Mais l’espoir n’est pas mort car on assiste aujourd’hui au « retour de l’émancipation ». Le dernier chapitre incite alors à « participer à la réflexion critique à partir de l’action des populations qui expriment leur volonté d’accéder à une liberté vraie ». « S’émanciper des différentes formes de domination nous amène à déroger à la tradition d’un combat qui s’est longtemps satisfait de la lutte contre l’exploitation et l’aliénation, en oubliant l’émancipation » (105).

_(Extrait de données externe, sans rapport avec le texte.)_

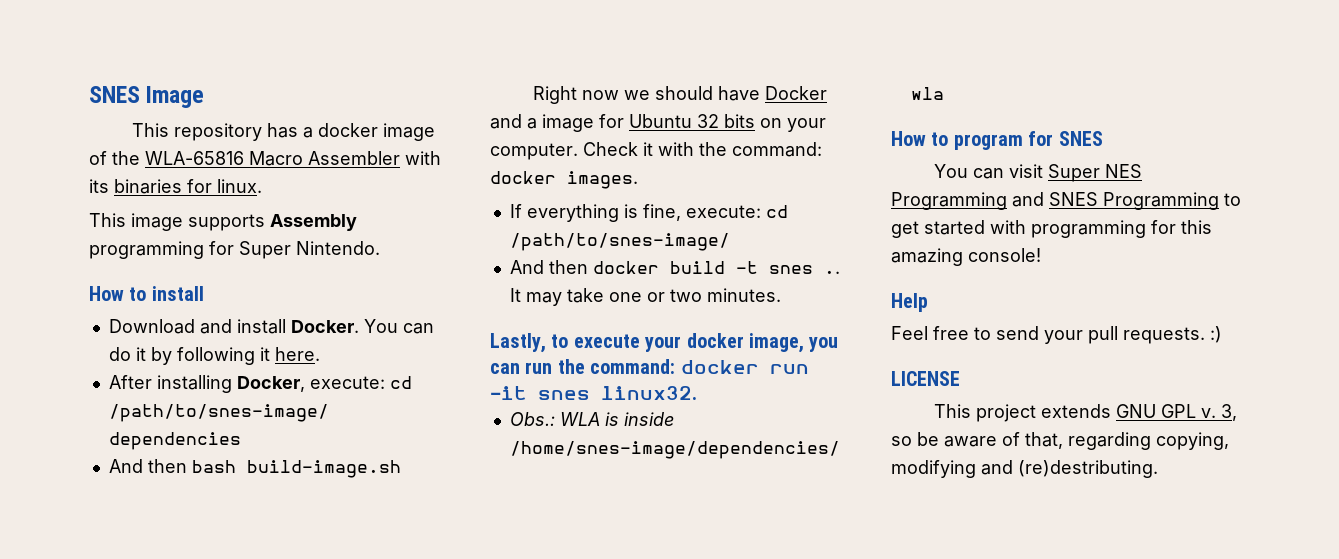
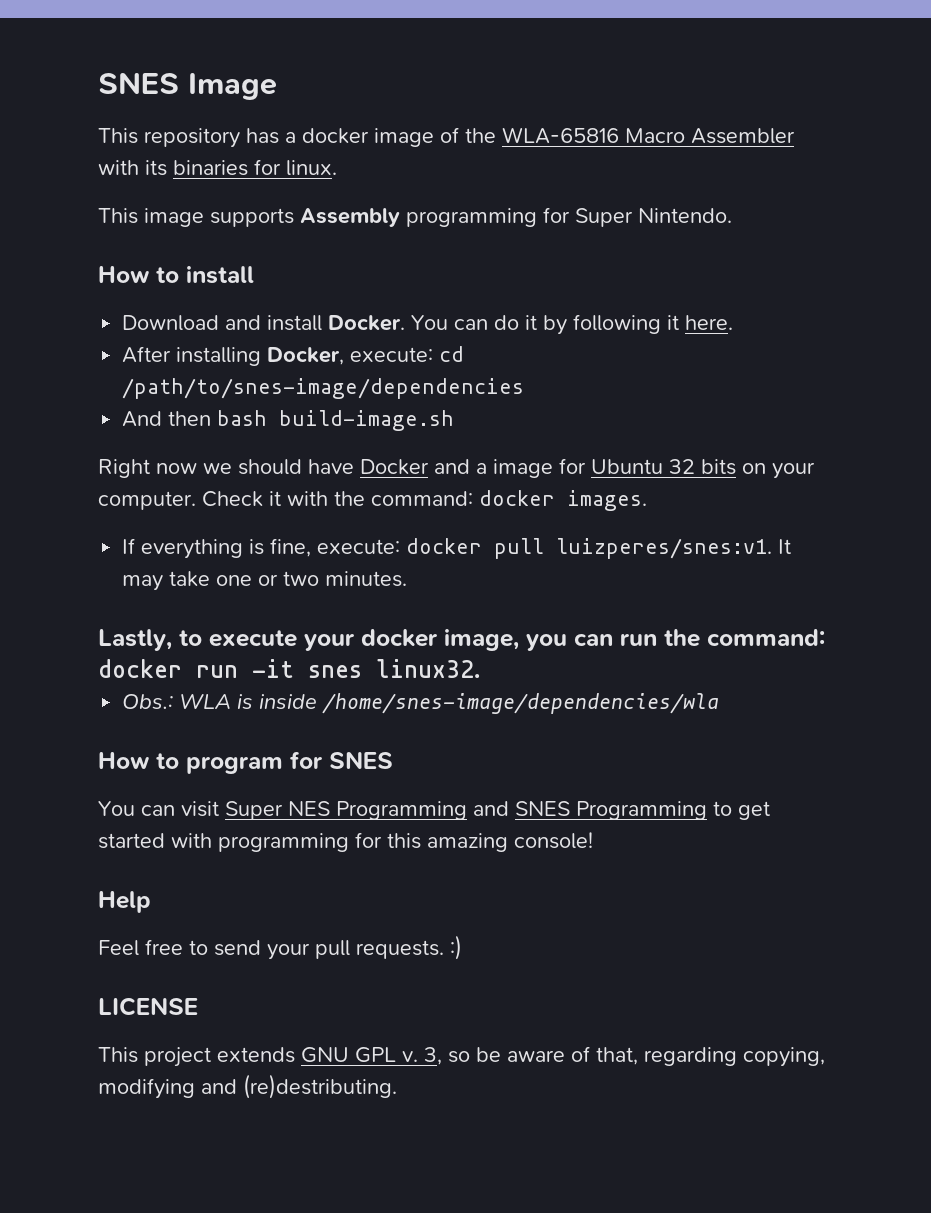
[765,205,788,218] [509,233,730,251] [509,260,840,274] cd /path/to/snes-image/ // And then docker build -t snes .. -> [406,538,773,559] docker pull luizperes/snes:v1.

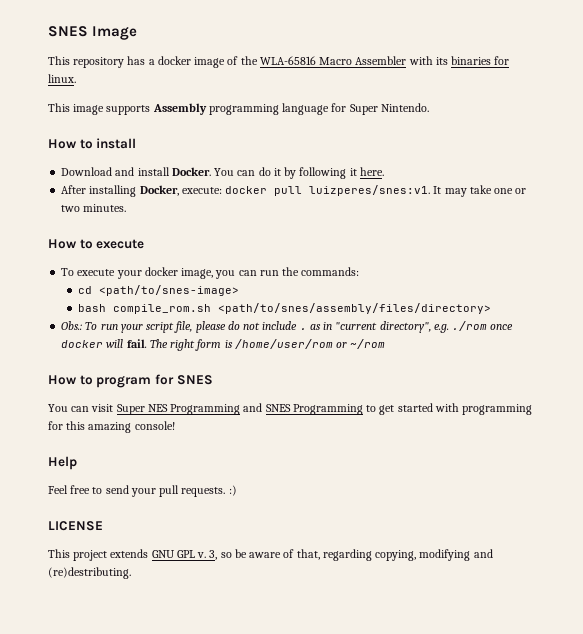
(537, 217) none -> [282,103,330,115] language
[439,346,465,362] [122,378,525,399] [122,410,455,431] [98,458,815,479] [98,490,647,511] [122,538,401,559] cd /path/to/snes-image/dependencies // And then bash build-image.sh // Right now we should have Docker and a image for Ubuntu 32 bits on your computer. Check it with the command: docker images. // If everything is fine, execute: -> (222, 190) none
[98,629,172,651] Lastly, -> [48,239,77,249] How
(297, 638) none -> [61,268,116,276] // To execute
[707,629,825,646] [98,659,480,678] [122,693,720,714] command: docker run -it snes linux32. // Obs.: WLA is inside /home/snes-image/dependencies/wla -> [301,267,360,276] [78,285,240,296] [78,303,492,314] [61,321,514,333] [61,339,386,351] commands: // cd <path/to/snes-image> // bash compile_rom.sh <path/to/snes/assembly/files/directory> // Obs.: To run your script file, please do not include . as in "current directory", e.g. ./rom once docker will fail. The right form is /home/user/rom or ~/rom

Reste à « dévoiler les mécanismes de ce processus d’assujettissement, tout en décryptant le langage mensonger des instances légitimatrices du "gouvernement des hommes" » (108).
Reste à se mettre « à l’écoute des expériences émancipatrices et collectives » partout où elles se développent.
Reste à « renouer avec ce mixte d’entraide, de lutte et de production économique typique de l’associationnisme pionnier », à « retrouver la voie de l’émancipation réelle » en « redonnant vie aux expériences du passé occultées », à « construire peu à peu des alternatives démocratiques où chacun sait ce qu’il veut et fait ce qu’il peut en étant maître, si possible, de son devenir individuel inséparable du devenir collectif » (132), à « se débarrasser du sentiment d’impuissance en prenant l’initiative d’une vaste réflexion collective (…) L’heure est venue d’inventer une véritable alternative en constante édification, non plus empreinte d’idéologie mais forte des expériences en commun, qui nous aide à penser autrement la société future et redonne à l’humain sa primauté » (137).
Oui, nous avons de bonnes raisons de sortir de nos insomnies peuplées de craintes et de désarroi et d’éviter nos siestes ramollissantes. Nous avons besoin de nous retrouver pour comprendre, agir et espérer. « L’horizon des possibles devient accessible si nous commençons par voir ce qui se passe et entendre ce qui se dit, partout dans le monde » (105).
Oui, « un autre monde est possible ».